-------- Dataset
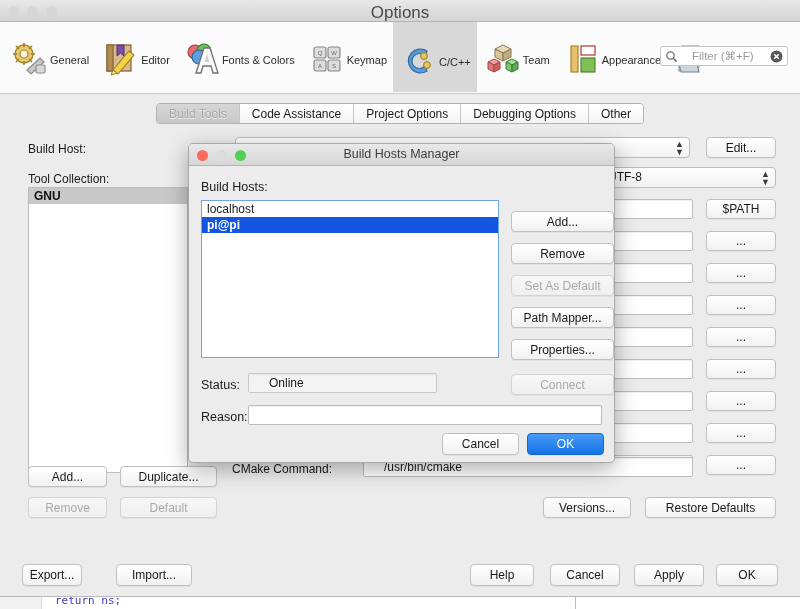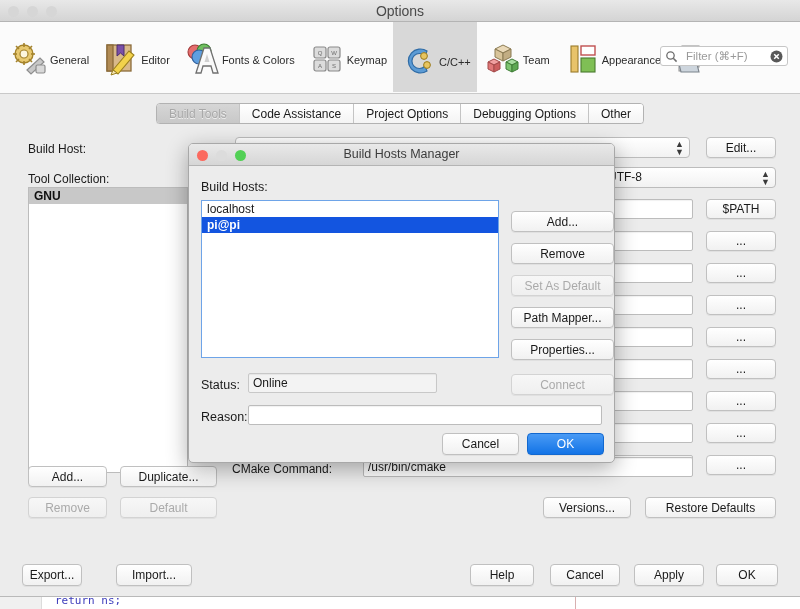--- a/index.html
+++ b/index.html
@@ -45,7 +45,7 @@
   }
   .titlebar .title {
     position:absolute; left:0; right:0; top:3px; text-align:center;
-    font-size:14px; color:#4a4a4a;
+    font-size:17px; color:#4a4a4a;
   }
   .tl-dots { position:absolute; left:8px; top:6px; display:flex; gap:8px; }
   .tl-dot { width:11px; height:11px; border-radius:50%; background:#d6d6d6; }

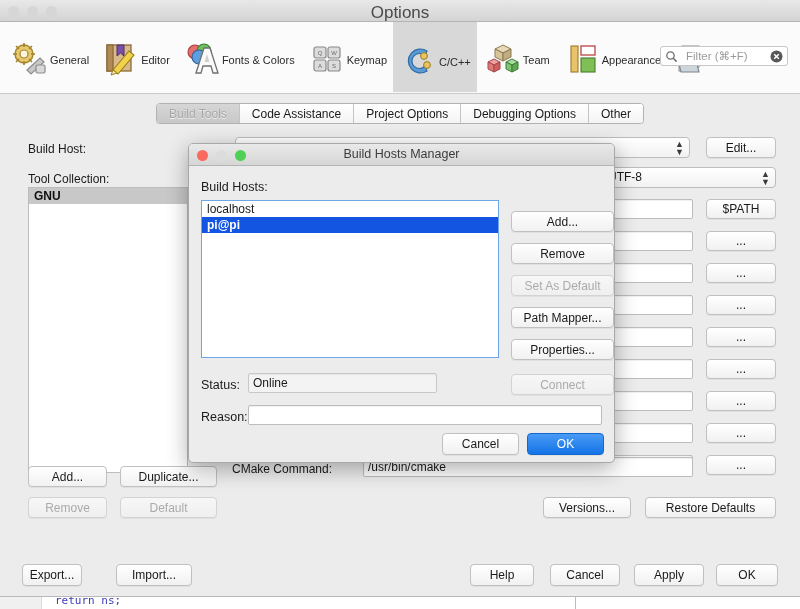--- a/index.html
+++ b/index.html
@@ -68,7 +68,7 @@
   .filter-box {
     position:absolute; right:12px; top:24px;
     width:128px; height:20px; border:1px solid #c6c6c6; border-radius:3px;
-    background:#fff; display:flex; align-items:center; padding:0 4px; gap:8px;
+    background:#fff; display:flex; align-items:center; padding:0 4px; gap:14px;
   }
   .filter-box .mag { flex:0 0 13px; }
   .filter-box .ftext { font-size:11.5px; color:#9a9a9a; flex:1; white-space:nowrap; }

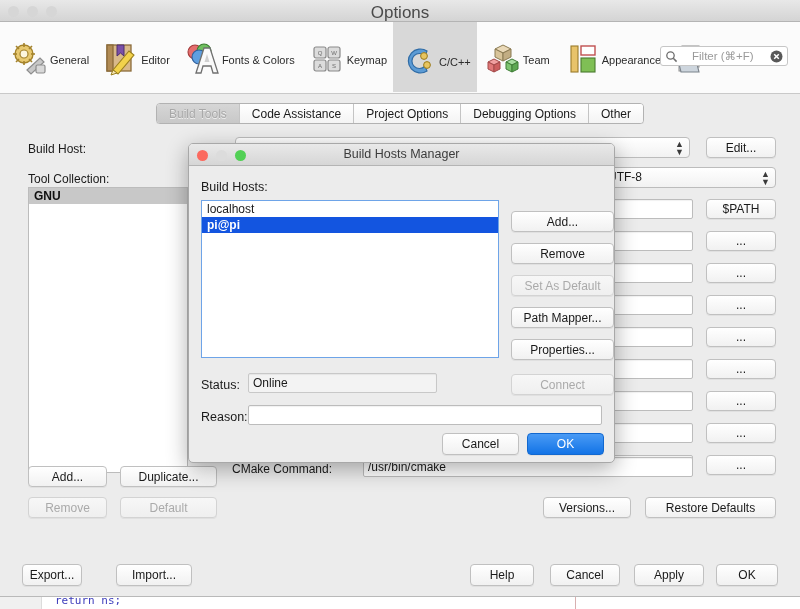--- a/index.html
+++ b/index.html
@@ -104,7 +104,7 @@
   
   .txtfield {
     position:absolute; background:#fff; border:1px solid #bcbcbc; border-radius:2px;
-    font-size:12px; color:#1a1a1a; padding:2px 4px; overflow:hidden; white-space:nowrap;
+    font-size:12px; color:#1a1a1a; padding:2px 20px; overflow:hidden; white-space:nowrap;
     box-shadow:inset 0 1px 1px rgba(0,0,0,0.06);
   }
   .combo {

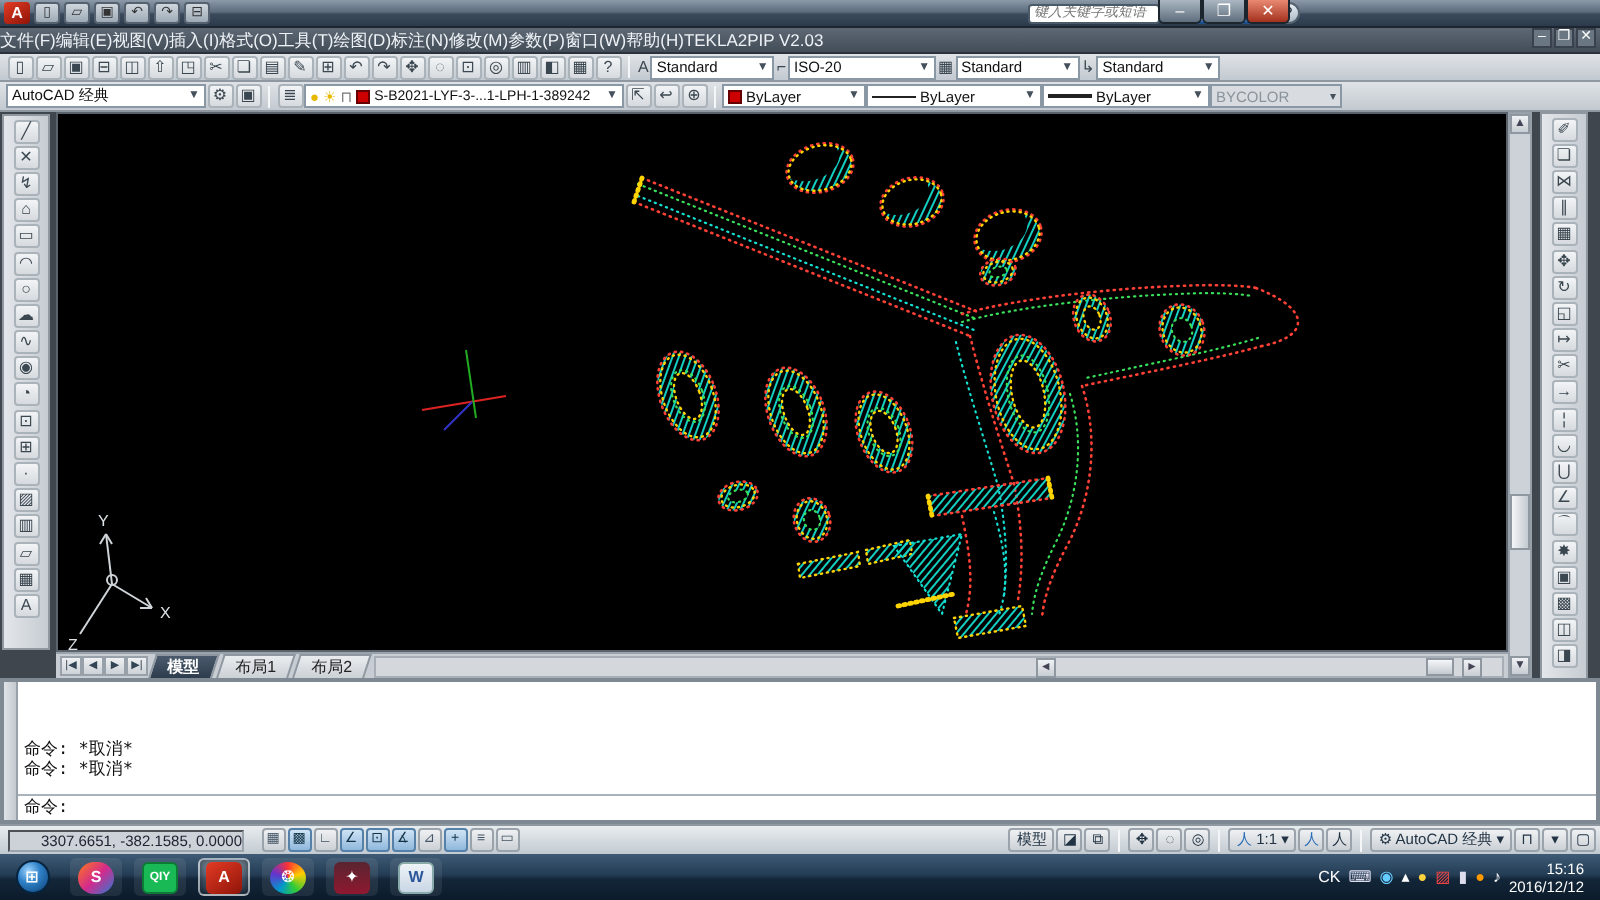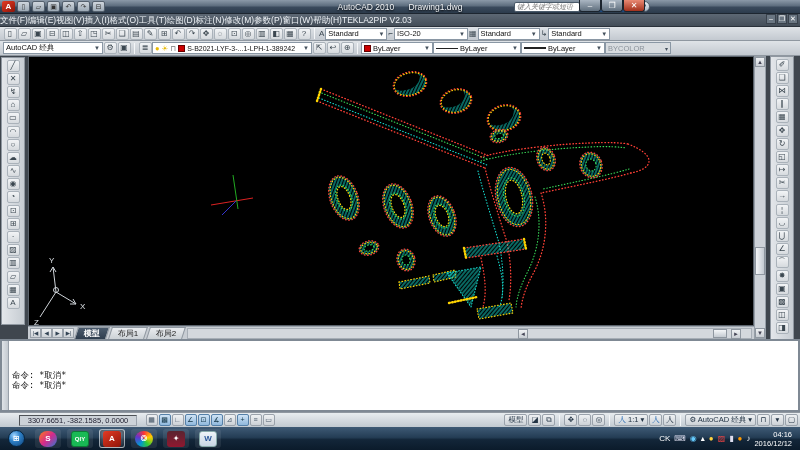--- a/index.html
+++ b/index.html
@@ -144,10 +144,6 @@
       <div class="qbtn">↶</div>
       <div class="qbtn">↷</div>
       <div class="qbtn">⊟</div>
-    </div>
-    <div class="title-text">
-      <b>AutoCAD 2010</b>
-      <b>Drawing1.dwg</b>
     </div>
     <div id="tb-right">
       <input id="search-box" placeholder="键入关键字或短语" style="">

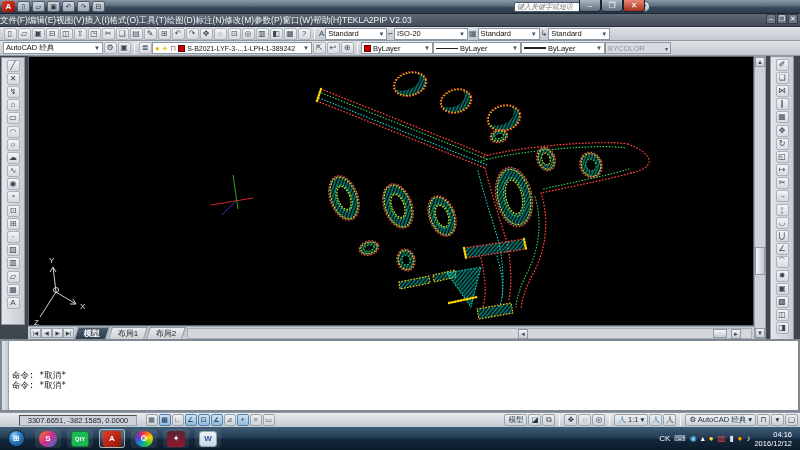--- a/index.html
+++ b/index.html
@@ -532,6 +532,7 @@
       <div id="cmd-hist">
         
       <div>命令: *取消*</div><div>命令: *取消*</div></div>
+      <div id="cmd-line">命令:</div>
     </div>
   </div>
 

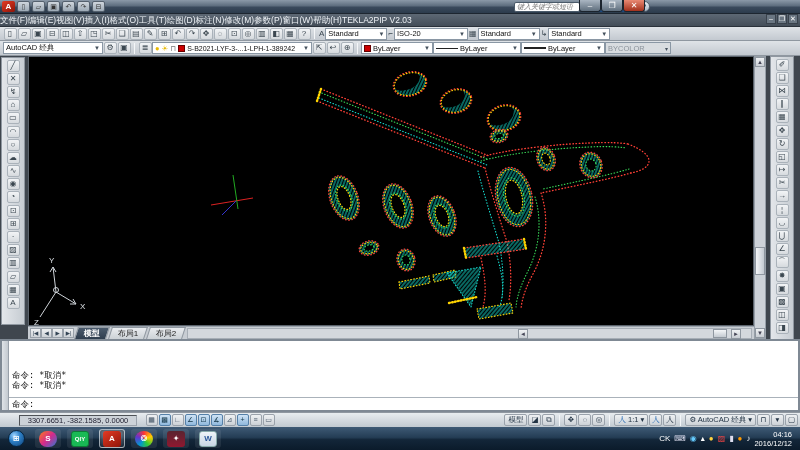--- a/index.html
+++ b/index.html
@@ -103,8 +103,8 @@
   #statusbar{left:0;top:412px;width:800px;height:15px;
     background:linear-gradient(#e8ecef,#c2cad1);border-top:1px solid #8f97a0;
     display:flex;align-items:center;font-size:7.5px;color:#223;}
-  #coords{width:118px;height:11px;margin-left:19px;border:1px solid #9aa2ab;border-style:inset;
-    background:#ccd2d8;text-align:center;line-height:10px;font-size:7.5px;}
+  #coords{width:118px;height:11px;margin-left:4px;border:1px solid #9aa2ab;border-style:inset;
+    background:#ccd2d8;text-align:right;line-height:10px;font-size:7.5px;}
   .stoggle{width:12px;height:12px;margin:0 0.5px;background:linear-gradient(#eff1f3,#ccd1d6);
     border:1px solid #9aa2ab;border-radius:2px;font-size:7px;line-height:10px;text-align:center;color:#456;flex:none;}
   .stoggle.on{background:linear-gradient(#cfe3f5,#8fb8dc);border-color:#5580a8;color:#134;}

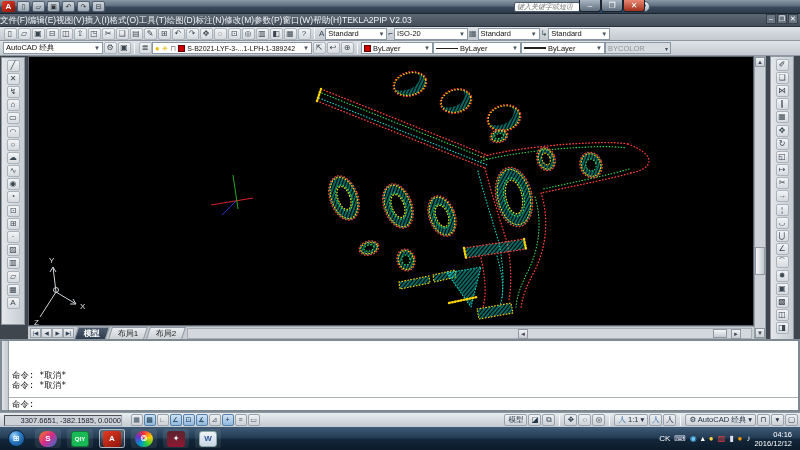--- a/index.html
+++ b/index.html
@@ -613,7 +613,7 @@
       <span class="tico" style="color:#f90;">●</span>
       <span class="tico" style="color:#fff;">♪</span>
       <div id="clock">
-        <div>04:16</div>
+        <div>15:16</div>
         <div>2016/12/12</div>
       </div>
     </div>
----------------
▸ Assignment
Output every record verbatim, skipping images.

▸ Result of the task
--- a/index.html
+++ b/index.html
@@ -45,7 +45,7 @@
   }
   .titlebar .title {
     position:absolute; left:0; right:0; top:3px; text-align:center;
-    font-size:14px; color:#4a4a4a;
+    font-size:17px; color:#4a4a4a;
   }
   .tl-dots { position:absolute; left:8px; top:6px; display:flex; gap:8px; }
   .tl-dot { width:11px; height:11px; border-radius:50%; background:#d6d6d6; }

--- a/index.html
+++ b/index.html
@@ -68,7 +68,7 @@
   .filter-box {
     position:absolute; right:12px; top:24px;
     width:128px; height:20px; border:1px solid #c6c6c6; border-radius:3px;
-    background:#fff; display:flex; align-items:center; padding:0 4px; gap:8px;
+    background:#fff; display:flex; align-items:center; padding:0 4px; gap:14px;
   }
   .filter-box .mag { flex:0 0 13px; }
   .filter-box .ftext { font-size:11.5px; color:#9a9a9a; flex:1; white-space:nowrap; }

--- a/index.html
+++ b/index.html
@@ -104,7 +104,7 @@
   
   .txtfield {
     position:absolute; background:#fff; border:1px solid #bcbcbc; border-radius:2px;
-    font-size:12px; color:#1a1a1a; padding:2px 4px; overflow:hidden; white-space:nowrap;
+    font-size:12px; color:#1a1a1a; padding:2px 20px; overflow:hidden; white-space:nowrap;
     box-shadow:inset 0 1px 1px rgba(0,0,0,0.06);
   }
   .combo {

--- a/index.html
+++ b/index.html
@@ -144,10 +144,6 @@
       <div class="qbtn">↶</div>
       <div class="qbtn">↷</div>
       <div class="qbtn">⊟</div>
-    </div>
-    <div class="title-text">
-      <b>AutoCAD 2010</b>
-      <b>Drawing1.dwg</b>
     </div>
     <div id="tb-right">
       <input id="search-box" placeholder="键入关键字或短语" style="">

--- a/index.html
+++ b/index.html
@@ -532,6 +532,7 @@
       <div id="cmd-hist">
         
       <div>命令: *取消*</div><div>命令: *取消*</div></div>
+      <div id="cmd-line">命令:</div>
     </div>
   </div>
 

--- a/index.html
+++ b/index.html
@@ -103,8 +103,8 @@
   #statusbar{left:0;top:412px;width:800px;height:15px;
     background:linear-gradient(#e8ecef,#c2cad1);border-top:1px solid #8f97a0;
     display:flex;align-items:center;font-size:7.5px;color:#223;}
-  #coords{width:118px;height:11px;margin-left:19px;border:1px solid #9aa2ab;border-style:inset;
-    background:#ccd2d8;text-align:center;line-height:10px;font-size:7.5px;}
+  #coords{width:118px;height:11px;margin-left:4px;border:1px solid #9aa2ab;border-style:inset;
+    background:#ccd2d8;text-align:right;line-height:10px;font-size:7.5px;}
   .stoggle{width:12px;height:12px;margin:0 0.5px;background:linear-gradient(#eff1f3,#ccd1d6);
     border:1px solid #9aa2ab;border-radius:2px;font-size:7px;line-height:10px;text-align:center;color:#456;flex:none;}
   .stoggle.on{background:linear-gradient(#cfe3f5,#8fb8dc);border-color:#5580a8;color:#134;}

--- a/index.html
+++ b/index.html
@@ -613,7 +613,7 @@
       <span class="tico" style="color:#f90;">●</span>
       <span class="tico" style="color:#fff;">♪</span>
       <div id="clock">
-        <div>04:16</div>
+        <div>15:16</div>
         <div>2016/12/12</div>
       </div>
     </div>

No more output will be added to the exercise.